2006年12月15日号

もったいない?経済大国ニッポン


「いただきます」という言葉――給食や外食ではお金を払っているのだから言わなくてもいいという人(親)もいるのだそうだ。今日のご飯にようやくありつけるような生活なら、きっと思わず手を合わせてしまうだろうに――


   こんなことを以前の散歩道で書いた。こうした人はほんの一部なのだろうけど、何か変だゾ、と思う。どこかピントがずれたスジ違いの権利意識。そこには「自分はみんなに助けられて生きている」というような思慮も何もない。殺伐(さつばつ)とした空気が、いつの間にか広がっているように見える。


   12月9日付北海道新聞によると、十勝管内士幌町の学校給食センターが、学校給食で開封されずにその日残った紙パック入りの牛乳を、翌日再配給していたことがわかった。この再配給で2年間で約52万円を節約、給食の材料費にあてていた。これに対し保護者の一部から「なぜ、ほかの子が残した牛乳を飲まなければならないのか」という批判も出ているのだという。給食センターでは「廃棄するのはもったいないと思った」と話しているが、教育長は町議会で陳謝し、再配給は中止。

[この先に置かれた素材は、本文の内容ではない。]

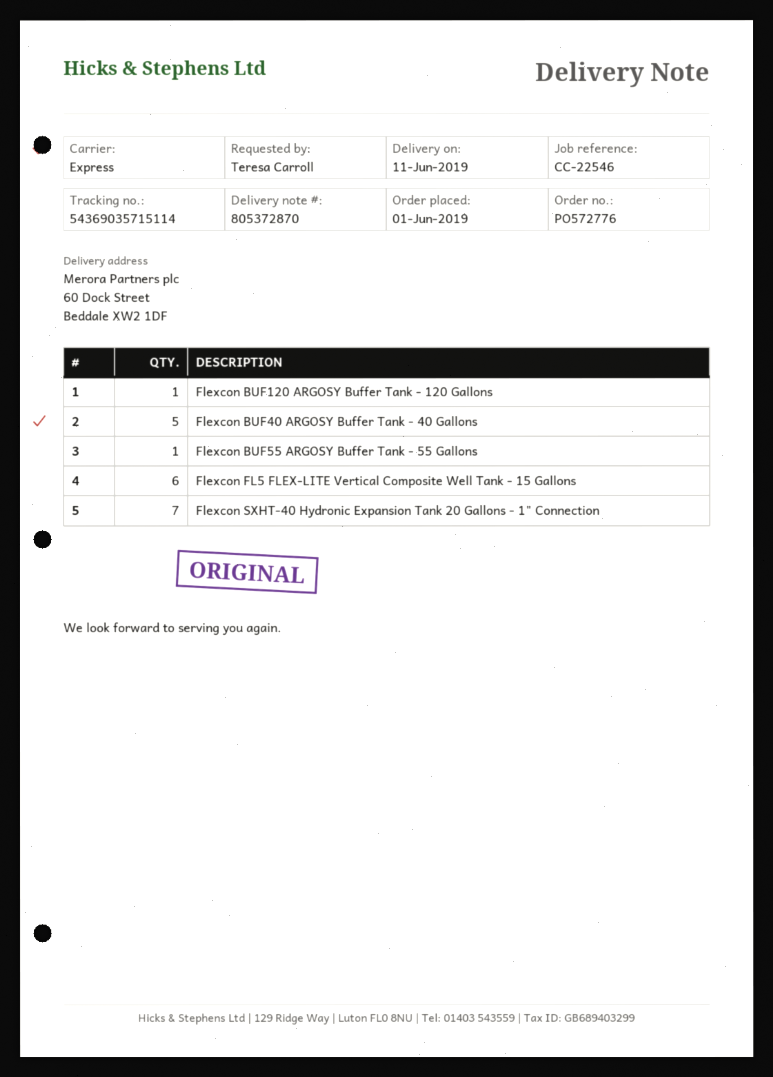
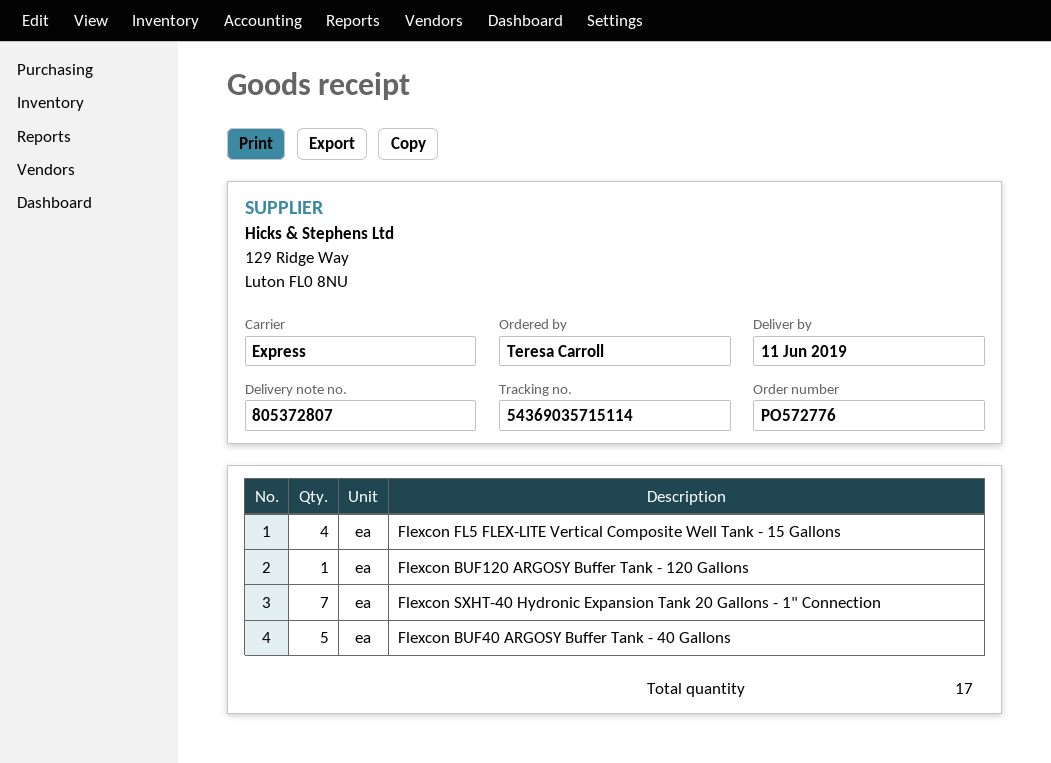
delivery note number: 805372870 -> 805372807
Flexcon BUF55 ARGOSY Buffer Tank - 55 Gallons: 1 -> none
Flexcon FL5 FLEX-LITE Vertical Composite Well Tank - 15 Gallons: 6 -> 4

   さて、あなたは「もったいない。廃棄せずに再配給したのは仕方がない」と考えますか?「ほかの子が残したものをなぜうちの子が…」と考えますか?教育長の対応についてはどう思いますか?


   何かおかしい経済大国ニッポン。士幌町のニュースには、そのいろいろな問題が凝縮されているようなのだが、その前に、我々自身の意識も危うくなっているのかも知れない。